9 Other '80s Games That Hollywood Might as Well Turn Into Movies
Sit down. Here's an actual quote from the Variety story about 20th Century Fox going ahead with an adaptation of the Atari game Missile Command. "With Missile Command, the scribes have little to adapt beyond a title to build a plot around and a Cold War-heavy scenario of players having to defend their cities from being destroyed by a rain of missiles." So, yeah, maybe James Cameron was right: Hollywood is completely out of ideas, unless they're related to '80s video and/or board games. Unfortunately, between Battleship, Stretch Armstrong, Asteroids, Clue and the hotly anticipated View Master, it seems Tinsel Town is even running out of games to adapt. Ahead, Movieline offers studio executives nine they might want to consider. Because at this point, why not?
· Ms. Pac-Man
With so many of these game adaptations, studios are just spending money on the name recognition and not the actual game. That's why Universal's ka-trillion dollar gamble on Battleship has little to do with the board game and lots to do with aliens. (Also, likely, someone yelling, "You've sunk my battleship" during the finale.) With that in mind, here's Pac-Man, the most popular and recognizable video game character ever. What if our story followed a lonely game programmer (Jason Segel) heading to Japan to find love? And the whole time he's also looking for Pac-Man. While wearing a Pac-Man t-shirt. Adorable! Think Nick & Norah's Infinite Playlist, but with video games. Bonus: Ms. Pac-Man makes for a ready-made sequel, with the story told from the girl's perspective (Alison Brie).

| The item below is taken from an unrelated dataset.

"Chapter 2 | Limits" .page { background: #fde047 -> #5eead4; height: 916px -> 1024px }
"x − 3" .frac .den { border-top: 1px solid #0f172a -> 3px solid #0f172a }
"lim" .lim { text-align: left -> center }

You're welcome, Hollywood.
· Donkey Kong
Audiences haven't been held hostage by a giant killer gorilla since Peter Jackson's atrociously boring King Kong came out in 2005. That's far too much time without atrociously boring monkey antics! Grab someone like Battle: Los Angeles' Jonathan Liebesman and let him go to town. You've never seen a thrown barrel until you've seen one in CGI.
Pixar is so worried about sequelizing their already massive hits that they're sleeping on the possibility of even bigger franchises. Like Q*Bert! The 'Bert's tale of overcoming odds while climbing a pyramid could be just as relatable as WALL*E.

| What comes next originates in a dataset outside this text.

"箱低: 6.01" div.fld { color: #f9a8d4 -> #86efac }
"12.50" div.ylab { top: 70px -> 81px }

Tom Six may have forever tainted the word "centipede," but Hollywood could still make some kind of non-crap-eating horror movie out of the '80s video game. Either that, or just remake The Human Centipede. One or the other.
· Trivial Pursuit
Here's the pitch: Five friends get together each weekend to play Trivial Pursuit. When one unexpectedly dies, the other four must come to grips with their own mortality, relationships and pie pieces. Zach Braff can direct with original music from Neon Trees. (This version of Trivial Pursuit will have nothing in common with the one that featured Jenna Maroney as "Arts & Leisure." Just FYI.)
· Duck Hunt
As Sarah Palin's Alaska unfortunately taught us, people love watching other people kill animals. So, that's Duck Hunt. Sample, controversial tag line: "Real duck were harmed in the making of this movie."
On television, doctors reign supreme; in the movies, not so much. Perhaps that's because doctors in movies aren't as soapy as the ones on television. Allow Operation to fix that. Will the cold surgeon find true love with his nurse? Ashton Kutcher and Rachel McAdams will answer that question for you in Operation. (Early spoiler: They will find true love.)
A no brainer. Literally. Just find some dudes with muscles, give them machine guns and send them into a jungle. The casting line starts behind Vin Diesel and Rutger Hauer.